Apart from this being a rip-off for the catering industry when the water just cooks out, it has alarming implications for those customers who, for religious or cultural reasons, do not eat either pork or beef. Four chicken processors in Holland were successfully prosecuted last year for this offence, but the process still goes on, and there is still no EU limit on how much water can be pumped into chicken.

All this contributes to the public perception of chicken and explains why a growing number of chefs are taking greater interest in just what kind of chicken they are serving in the restaurant. The buzz word is provenance - where has it come from?

Perception is not the same as fact, says one of Britain's most knowledgeable people on chicken production. Graham Cruickshank is editor of Poultry World, an associate magazine of Caterer, and he says many of the scare stories about chicken are myths, broad generalisations, ancient history or mischief put about by animal welfare pressure groups.

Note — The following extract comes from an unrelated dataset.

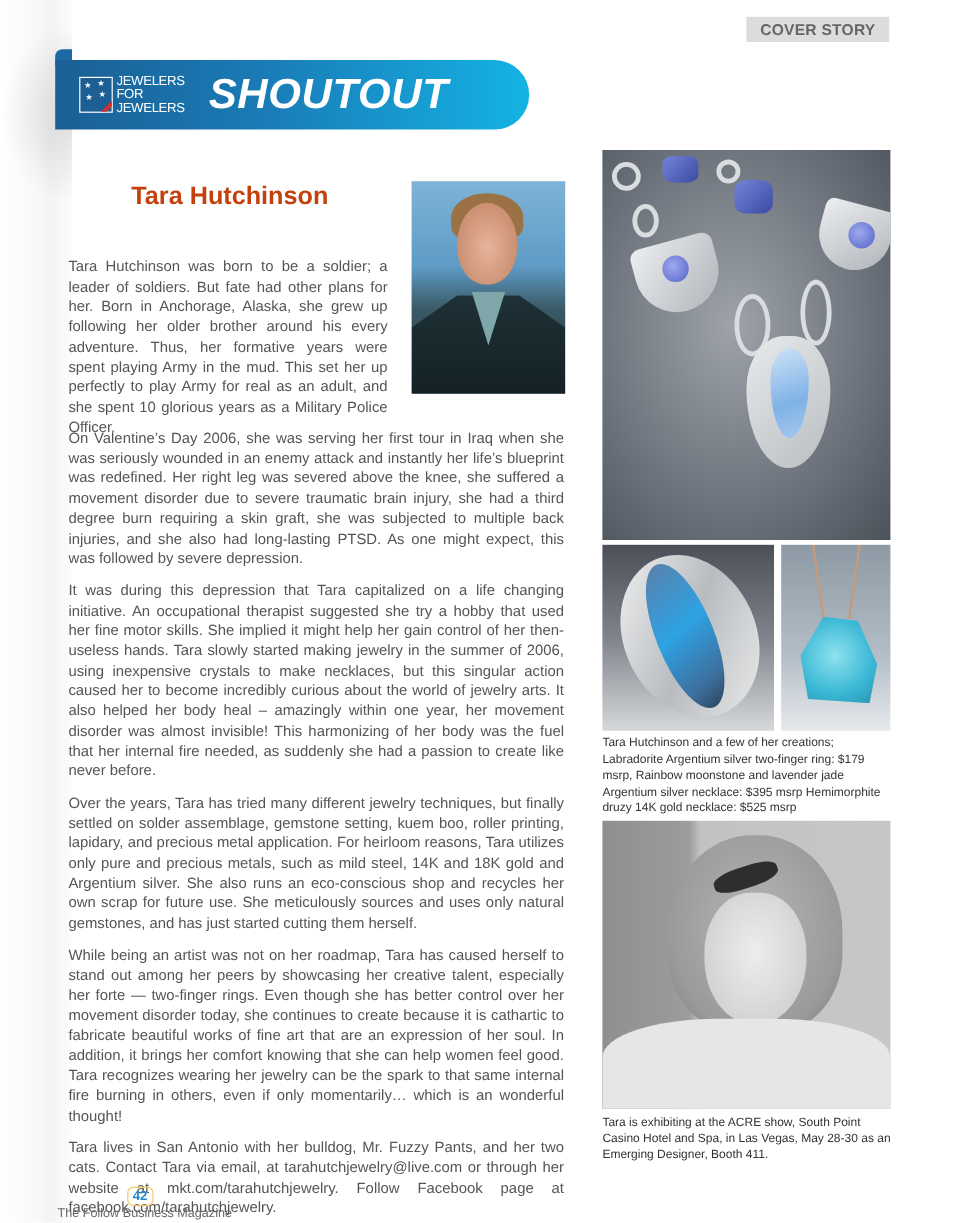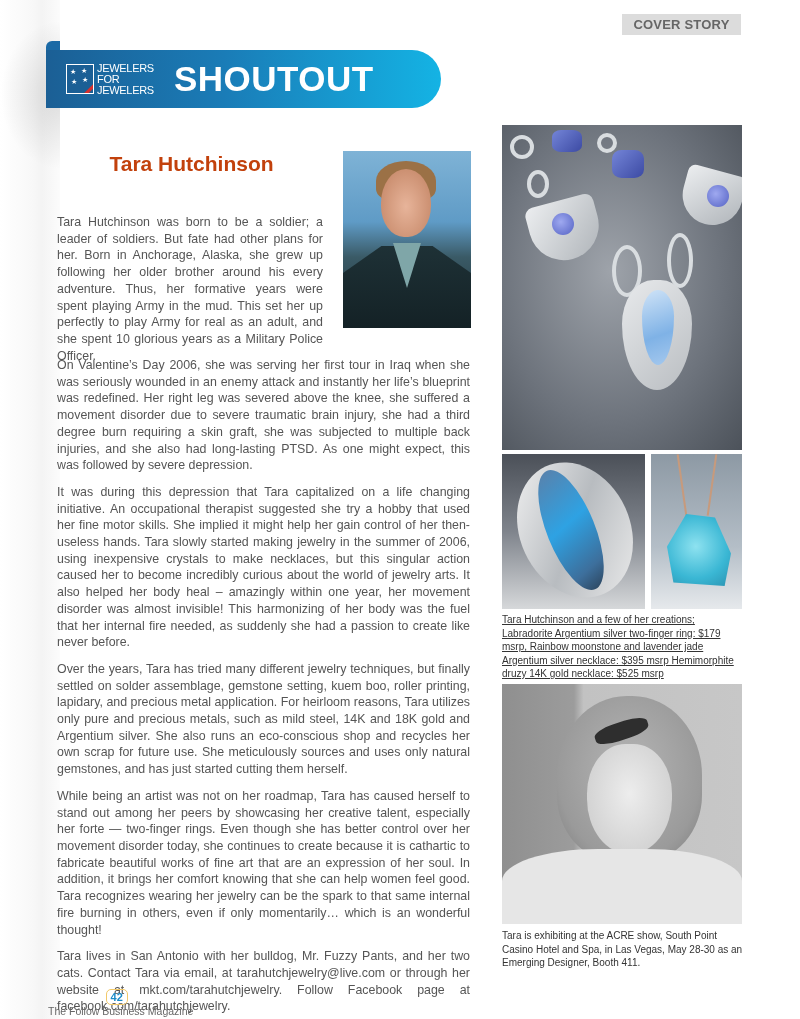"SHOUTOUT" .banner-title { font-style: none -> italic }
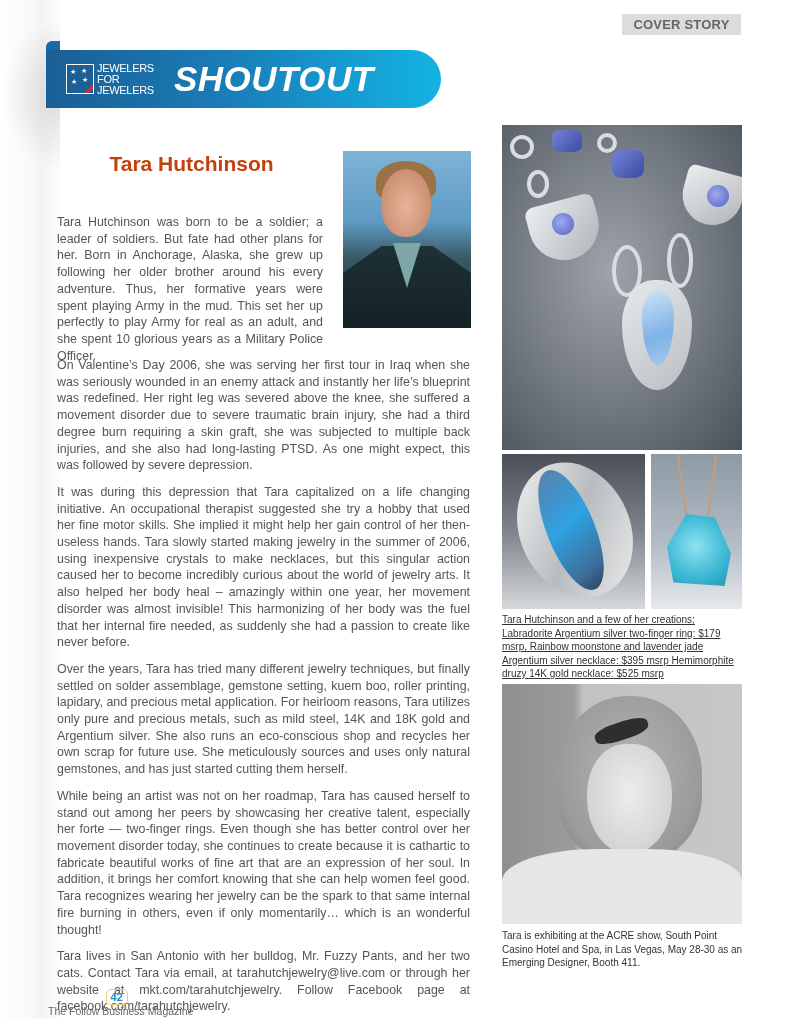"Tara Hutchinson and a few" .caption1 { text-decoration: underline -> none }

"The best guarantee of safe, welfare-friendly chicken is to buy British to the Assured Chicken Production standards," says Cruickshank. "The UK has the highest welfare and production standards in Europe, far beyond what the EU says is minimum. The problems surrounding chicken are mostly coming from imported chicken. There is one simple purchasing rule: ask for evidence from the supplier that the chicken is British and from a producer that is a member of the Assured Chicken scheme."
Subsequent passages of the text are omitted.